▶ Task brief: Please filter the data below down to the lines holding the string "University".

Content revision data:
^^^^^^^^^^^^^^^^
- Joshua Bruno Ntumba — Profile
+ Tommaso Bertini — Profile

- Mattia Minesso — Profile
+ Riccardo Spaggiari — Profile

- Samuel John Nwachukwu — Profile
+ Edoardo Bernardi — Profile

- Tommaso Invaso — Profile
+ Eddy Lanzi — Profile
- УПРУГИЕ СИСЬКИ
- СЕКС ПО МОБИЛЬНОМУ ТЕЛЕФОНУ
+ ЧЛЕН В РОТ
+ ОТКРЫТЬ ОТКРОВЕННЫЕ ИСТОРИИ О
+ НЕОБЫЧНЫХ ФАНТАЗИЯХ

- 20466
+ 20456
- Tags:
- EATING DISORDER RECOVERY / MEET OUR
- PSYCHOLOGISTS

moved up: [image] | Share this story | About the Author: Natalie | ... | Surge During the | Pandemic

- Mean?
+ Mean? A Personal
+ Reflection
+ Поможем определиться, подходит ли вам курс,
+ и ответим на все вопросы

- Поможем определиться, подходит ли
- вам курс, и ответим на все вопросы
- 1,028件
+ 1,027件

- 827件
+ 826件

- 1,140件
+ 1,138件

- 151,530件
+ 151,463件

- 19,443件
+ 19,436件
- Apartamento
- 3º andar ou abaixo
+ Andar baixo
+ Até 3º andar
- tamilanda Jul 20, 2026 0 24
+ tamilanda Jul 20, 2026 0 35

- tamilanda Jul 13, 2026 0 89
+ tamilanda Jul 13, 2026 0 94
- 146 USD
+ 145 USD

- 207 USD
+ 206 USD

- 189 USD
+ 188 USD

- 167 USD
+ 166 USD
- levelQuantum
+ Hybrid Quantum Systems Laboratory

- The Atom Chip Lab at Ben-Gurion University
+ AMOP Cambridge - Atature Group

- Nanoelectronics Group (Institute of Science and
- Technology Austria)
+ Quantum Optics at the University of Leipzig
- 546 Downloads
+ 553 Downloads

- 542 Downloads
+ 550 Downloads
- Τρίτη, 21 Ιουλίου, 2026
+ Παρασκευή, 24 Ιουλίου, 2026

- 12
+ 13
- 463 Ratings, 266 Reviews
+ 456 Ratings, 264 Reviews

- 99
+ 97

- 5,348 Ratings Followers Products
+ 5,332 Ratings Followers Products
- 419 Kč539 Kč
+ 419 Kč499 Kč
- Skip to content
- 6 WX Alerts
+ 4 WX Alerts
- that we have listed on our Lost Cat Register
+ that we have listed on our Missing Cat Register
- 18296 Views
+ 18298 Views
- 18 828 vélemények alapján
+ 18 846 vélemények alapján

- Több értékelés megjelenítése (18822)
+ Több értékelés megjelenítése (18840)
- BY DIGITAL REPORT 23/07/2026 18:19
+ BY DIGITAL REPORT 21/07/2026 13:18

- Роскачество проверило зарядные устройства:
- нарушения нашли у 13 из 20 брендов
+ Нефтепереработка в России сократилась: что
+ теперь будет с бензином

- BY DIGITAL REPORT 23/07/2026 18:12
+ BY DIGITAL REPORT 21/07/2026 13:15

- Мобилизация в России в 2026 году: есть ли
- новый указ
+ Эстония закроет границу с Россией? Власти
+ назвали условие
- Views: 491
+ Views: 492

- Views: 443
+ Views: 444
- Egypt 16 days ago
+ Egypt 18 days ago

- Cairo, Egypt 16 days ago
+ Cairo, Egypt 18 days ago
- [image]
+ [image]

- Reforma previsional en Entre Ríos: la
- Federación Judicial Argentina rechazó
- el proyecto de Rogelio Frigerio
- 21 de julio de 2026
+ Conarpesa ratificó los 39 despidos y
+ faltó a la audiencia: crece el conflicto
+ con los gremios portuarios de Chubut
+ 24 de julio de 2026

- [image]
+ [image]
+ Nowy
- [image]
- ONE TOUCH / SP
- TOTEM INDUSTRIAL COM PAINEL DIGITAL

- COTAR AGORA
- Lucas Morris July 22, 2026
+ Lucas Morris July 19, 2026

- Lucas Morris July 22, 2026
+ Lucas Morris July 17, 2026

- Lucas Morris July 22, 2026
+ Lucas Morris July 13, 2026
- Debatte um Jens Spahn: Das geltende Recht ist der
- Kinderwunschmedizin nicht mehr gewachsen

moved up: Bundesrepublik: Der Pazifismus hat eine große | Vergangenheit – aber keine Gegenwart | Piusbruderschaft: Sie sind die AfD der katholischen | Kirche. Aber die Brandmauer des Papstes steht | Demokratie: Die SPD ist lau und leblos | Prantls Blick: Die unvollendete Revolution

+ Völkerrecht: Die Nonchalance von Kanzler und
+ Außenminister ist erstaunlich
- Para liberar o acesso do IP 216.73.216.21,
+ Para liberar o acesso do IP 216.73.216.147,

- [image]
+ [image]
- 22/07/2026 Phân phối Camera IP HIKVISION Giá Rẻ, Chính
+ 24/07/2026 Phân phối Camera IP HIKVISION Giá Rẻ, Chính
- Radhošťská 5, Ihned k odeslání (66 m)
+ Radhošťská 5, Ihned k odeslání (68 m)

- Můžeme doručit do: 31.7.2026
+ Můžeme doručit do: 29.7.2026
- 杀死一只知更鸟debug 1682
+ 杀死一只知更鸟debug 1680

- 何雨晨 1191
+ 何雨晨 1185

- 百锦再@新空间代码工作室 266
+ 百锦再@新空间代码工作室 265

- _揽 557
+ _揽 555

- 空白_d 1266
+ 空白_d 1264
^^^^^^^^^^^^^^^^
▶ Output for this task:
- The Atom Chip Lab at Ben-Gurion University
+ Quantum Optics at the University of Leipzig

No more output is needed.